The Board reviews trading results and monitors cash on a regular
basis.
Profit/(Loss) & Cash Metrics Year to Year to 31 Increase/
31 December December (Decrease)
2022 2021
GBP GBP %
------------------------------------------ -------------- -------------- ------------
Loss from operations before share-based ( 2,034,235
payments, interest, and tax (2,316,594) ) 14
Net cash used in operating and investing
activities (2,345,284) (1,937,263) 21
Cash and cash equivalents 1,241,480 3,464,876 (64)
------------------------------------------ -------------- -------------- ------------
The Company's profitability is monitored against budget on a
monthly basis. The 14% increase in the loss from operations before
share-based payments is driven directly by the impairment of
related party debts. Revenue increased year on year while other
operating expenses decreased and there were no further costs in
relation to corporate transactions. The Company monitors its cash
position closely, and forecasts are updated on a regular basis.

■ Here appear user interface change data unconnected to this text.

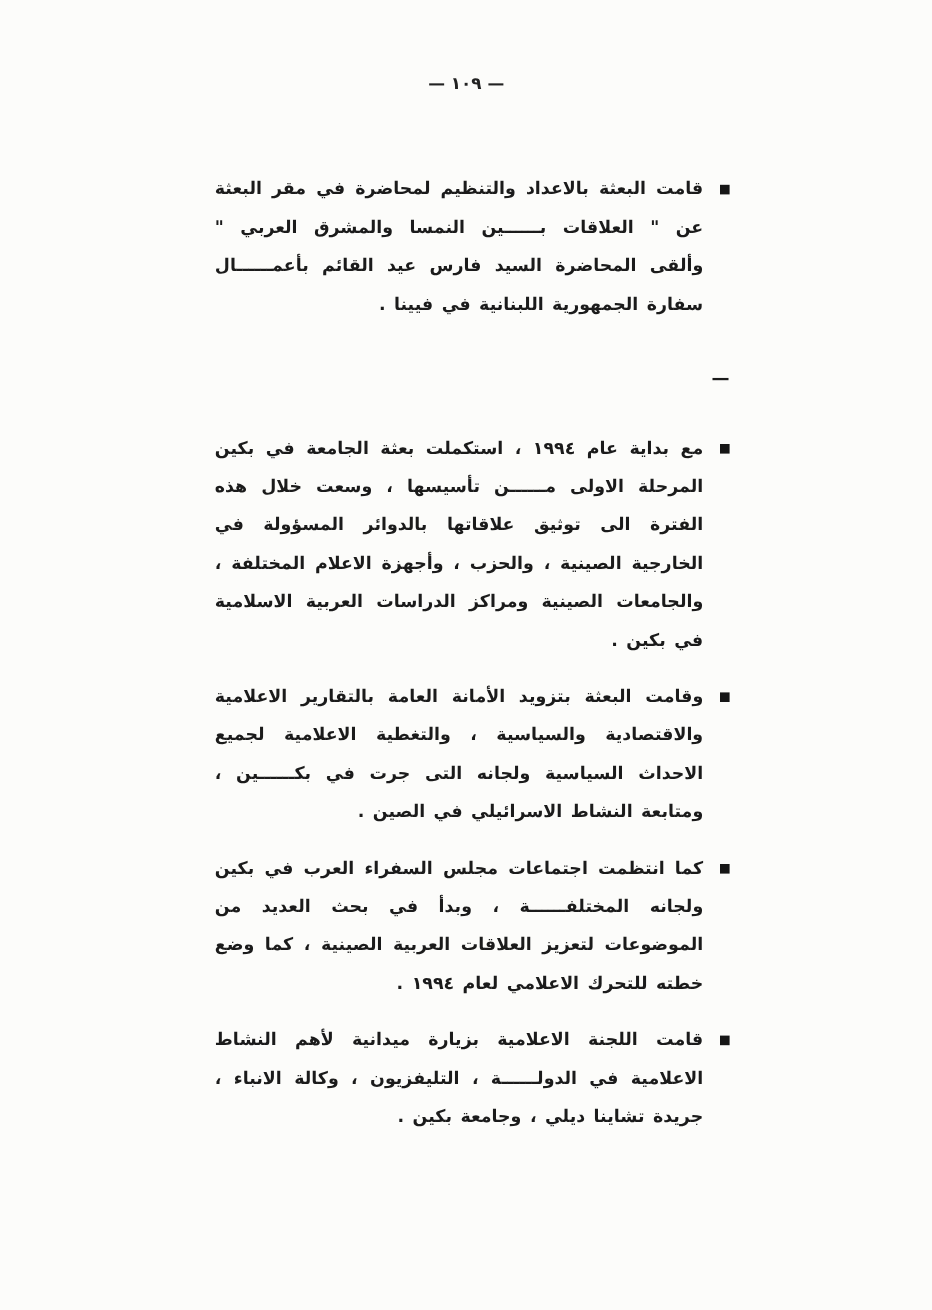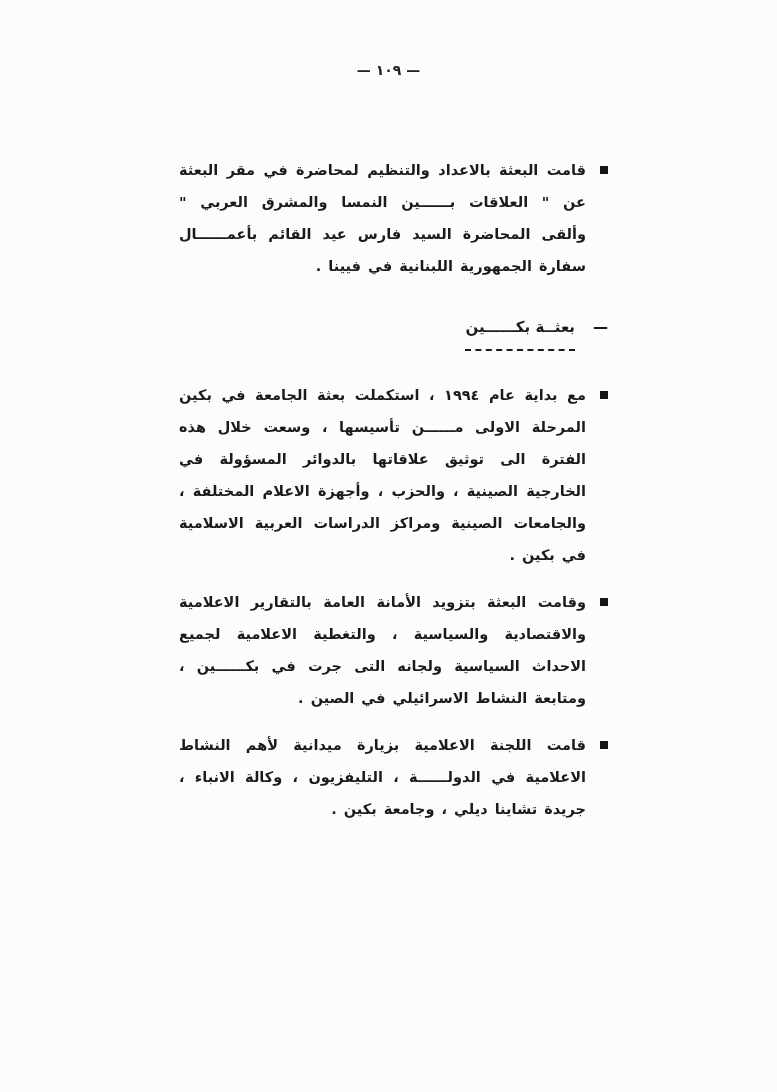"قامت البعثة بالاعداد والتنظيم لمحاضرة" .content { margin-top: 12px -> none }
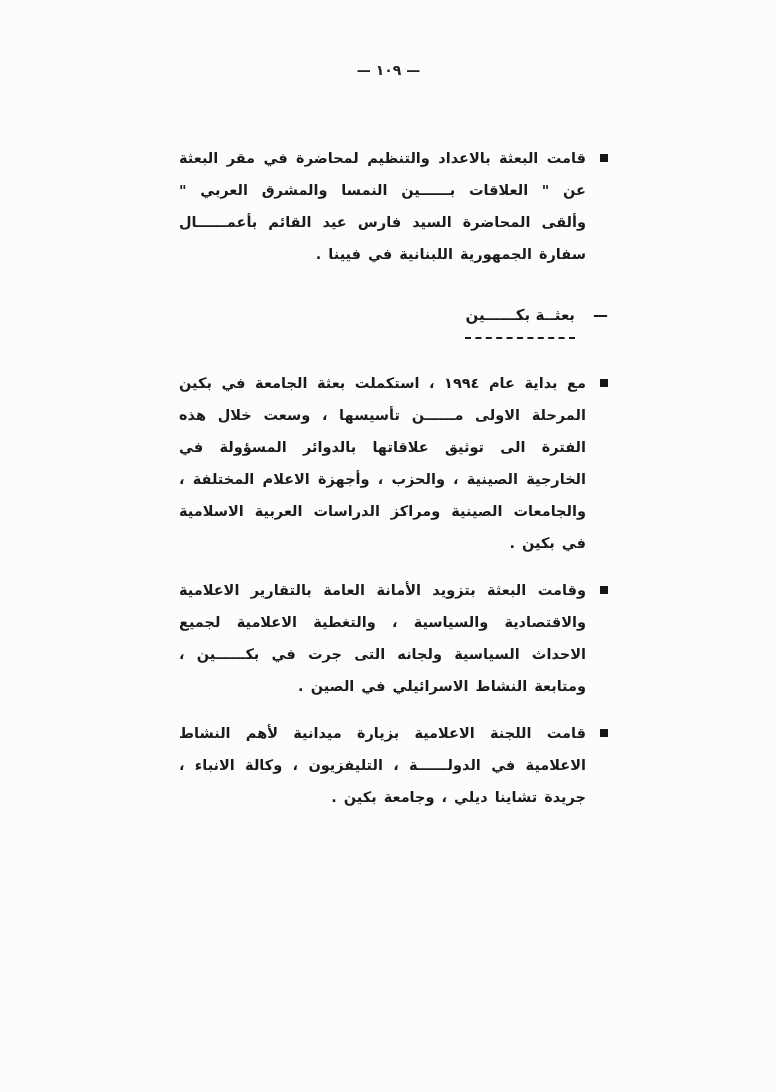"بعثــة بكــــــين" span.heading-title { html: <span>بعثــة بكــــــين</span> -> none }
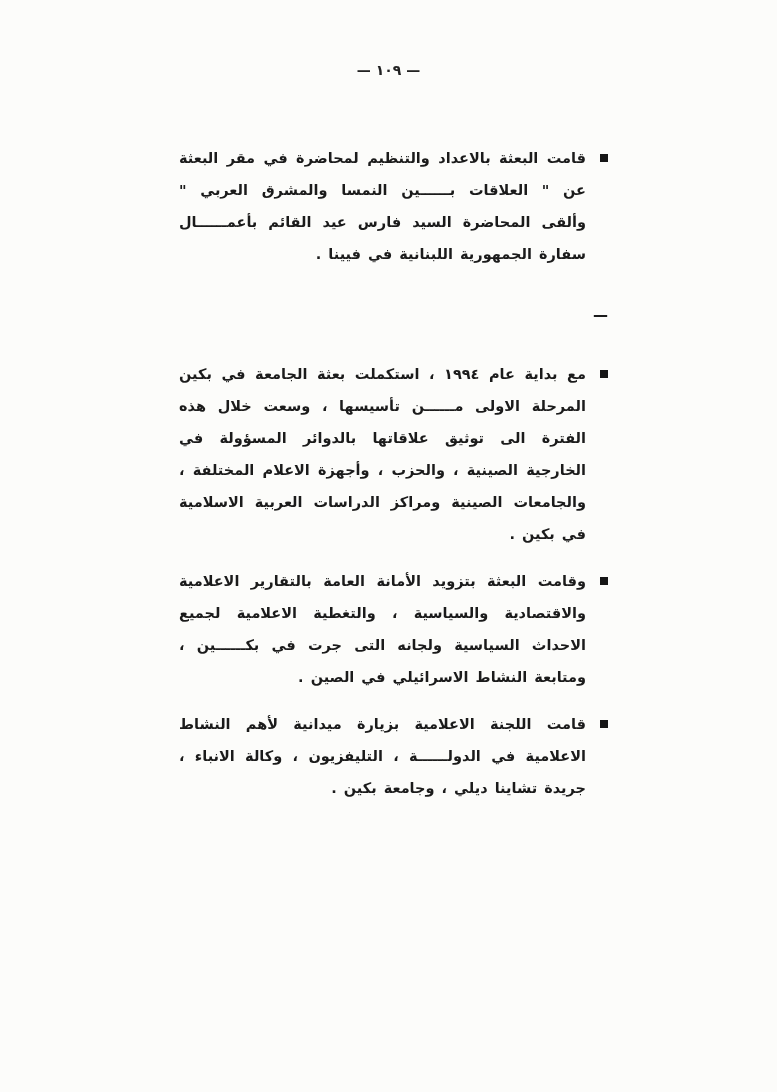"كما انتظمت اجتماعات مجلس السفراء" div.bullet-item { html: none -> <div> <span></span> <p>كما انتظمت اجتماعات مجلس السفراء العرب في بكين ولجانه المختلفــــــة ، وبدأ في بحث العديد من الموضوعات لتعزيز العلاقات العربية الصينية ، كما وضع خطته للتحرك الاعلامي لعام ١٩٩٤ .</p> </div> }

Non-financial key performance indicators measure a number of key
areas, including commercial and operational targets, such as number
of sales orders, unit production, new products transferred to
manufacturing, number of collaborations, agreements signed with new
customers and quality measures from the Company's ISO 9001:2015
system. Key points to note are:
-- Sales shipments of MS instruments were 74% below last year, due to supply chain issues;
-- Microsaic worked with its manufacturing partner to try to
mitigate production levels. Due to constraints on accessing
semi-conductors for the production of full mass spectrometer units,
we were able to meet some demands for spare parts for existing
units in the field for support while we waited for production to
restart. This was restarted in May 2023;
-- On the customer front, two development project agreements were entered into during the year;
-- ProteinID was successfully transferred to manufacturing,
although significantly later than originally planned while work on
the launch of our LC-MS family of products was placed on hold.
Financial Results - 2022
Income and expenditure
Total revenue of GBP1,576,697 increased 73% compared to the
prior year (2021: GBP906,876). The maiden consultancy services (
comprising science and engineering consultancy, laboratory services
and monitoring services ) revenues were GBP 1,168,582 (2021: nil).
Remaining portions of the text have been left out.